- **Goal of the exercise**:
Using the entries below, write out the line with "<div>И. Ю. Синельников", the line with "737px; height: 654px;", and every line in between, exactly as each is written.

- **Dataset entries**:
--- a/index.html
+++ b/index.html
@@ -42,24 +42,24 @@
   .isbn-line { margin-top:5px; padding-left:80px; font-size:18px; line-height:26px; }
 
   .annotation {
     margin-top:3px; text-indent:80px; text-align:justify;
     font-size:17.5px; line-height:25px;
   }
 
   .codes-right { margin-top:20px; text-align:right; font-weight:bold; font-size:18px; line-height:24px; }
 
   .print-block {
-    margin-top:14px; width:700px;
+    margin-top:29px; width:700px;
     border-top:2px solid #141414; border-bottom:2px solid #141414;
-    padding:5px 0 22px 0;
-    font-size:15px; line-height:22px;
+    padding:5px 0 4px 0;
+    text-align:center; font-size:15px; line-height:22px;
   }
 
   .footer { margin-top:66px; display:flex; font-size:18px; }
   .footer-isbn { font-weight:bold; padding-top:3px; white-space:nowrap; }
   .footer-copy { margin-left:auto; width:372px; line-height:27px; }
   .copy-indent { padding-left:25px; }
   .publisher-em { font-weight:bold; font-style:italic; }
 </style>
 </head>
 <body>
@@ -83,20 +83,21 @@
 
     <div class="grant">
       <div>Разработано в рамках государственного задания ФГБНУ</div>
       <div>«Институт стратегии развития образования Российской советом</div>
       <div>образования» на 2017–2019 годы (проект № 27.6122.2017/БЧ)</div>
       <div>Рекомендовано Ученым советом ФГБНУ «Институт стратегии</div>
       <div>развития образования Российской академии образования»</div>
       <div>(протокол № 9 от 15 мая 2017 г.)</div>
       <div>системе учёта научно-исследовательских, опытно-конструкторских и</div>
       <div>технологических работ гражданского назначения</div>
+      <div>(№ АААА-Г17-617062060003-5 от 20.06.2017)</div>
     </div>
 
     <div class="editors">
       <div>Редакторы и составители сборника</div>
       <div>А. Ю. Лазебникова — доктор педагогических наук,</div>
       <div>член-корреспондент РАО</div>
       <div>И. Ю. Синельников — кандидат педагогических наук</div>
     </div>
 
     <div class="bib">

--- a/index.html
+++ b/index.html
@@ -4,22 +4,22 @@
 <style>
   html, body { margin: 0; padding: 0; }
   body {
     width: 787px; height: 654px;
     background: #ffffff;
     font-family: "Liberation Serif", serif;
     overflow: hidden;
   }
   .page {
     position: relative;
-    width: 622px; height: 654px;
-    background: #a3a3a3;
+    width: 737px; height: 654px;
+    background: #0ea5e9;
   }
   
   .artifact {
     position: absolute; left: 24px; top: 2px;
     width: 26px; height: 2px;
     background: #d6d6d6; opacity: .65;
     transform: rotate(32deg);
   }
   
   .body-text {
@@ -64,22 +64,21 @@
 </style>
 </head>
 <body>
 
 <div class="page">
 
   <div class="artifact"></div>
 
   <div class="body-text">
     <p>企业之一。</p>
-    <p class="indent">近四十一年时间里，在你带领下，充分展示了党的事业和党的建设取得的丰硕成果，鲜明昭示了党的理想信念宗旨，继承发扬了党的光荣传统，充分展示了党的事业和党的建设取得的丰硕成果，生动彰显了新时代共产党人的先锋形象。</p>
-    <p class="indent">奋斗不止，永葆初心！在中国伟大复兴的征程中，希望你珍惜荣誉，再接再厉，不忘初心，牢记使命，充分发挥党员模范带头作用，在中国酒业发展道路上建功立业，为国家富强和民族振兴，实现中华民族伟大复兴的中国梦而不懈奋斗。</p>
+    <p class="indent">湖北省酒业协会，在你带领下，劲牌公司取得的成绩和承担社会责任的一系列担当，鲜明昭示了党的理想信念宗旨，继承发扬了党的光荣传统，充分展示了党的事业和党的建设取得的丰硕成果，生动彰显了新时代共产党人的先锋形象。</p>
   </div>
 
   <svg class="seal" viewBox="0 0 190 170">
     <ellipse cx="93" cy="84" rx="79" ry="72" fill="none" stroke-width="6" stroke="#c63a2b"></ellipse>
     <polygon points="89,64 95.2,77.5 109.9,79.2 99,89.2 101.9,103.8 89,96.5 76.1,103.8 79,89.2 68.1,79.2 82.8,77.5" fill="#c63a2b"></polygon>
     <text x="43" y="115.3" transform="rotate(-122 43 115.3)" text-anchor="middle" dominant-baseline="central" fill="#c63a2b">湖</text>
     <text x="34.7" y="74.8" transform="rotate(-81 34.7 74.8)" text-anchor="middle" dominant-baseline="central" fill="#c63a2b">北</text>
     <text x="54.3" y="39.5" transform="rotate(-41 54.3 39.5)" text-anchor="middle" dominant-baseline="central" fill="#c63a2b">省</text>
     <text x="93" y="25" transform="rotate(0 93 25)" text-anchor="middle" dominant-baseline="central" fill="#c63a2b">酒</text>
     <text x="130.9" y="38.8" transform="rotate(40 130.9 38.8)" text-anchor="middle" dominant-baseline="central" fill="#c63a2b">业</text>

- **Your response**:
       <div>И. Ю. Синельников — кандидат педагогических наук</div>
     </div>
 
     <div class="bib">

--- a/index.html
+++ b/index.html
@@ -4,22 +4,22 @@
 <style>
   html, body { margin: 0; padding: 0; }
   body {
     width: 787px; height: 654px;
     background: #ffffff;
     font-family: "Liberation Serif", serif;
     overflow: hidden;
   }
   .page {
     position: relative;
-    width: 622px; height: 654px;
-    background: #a3a3a3;
+    width: 737px; height: 654px;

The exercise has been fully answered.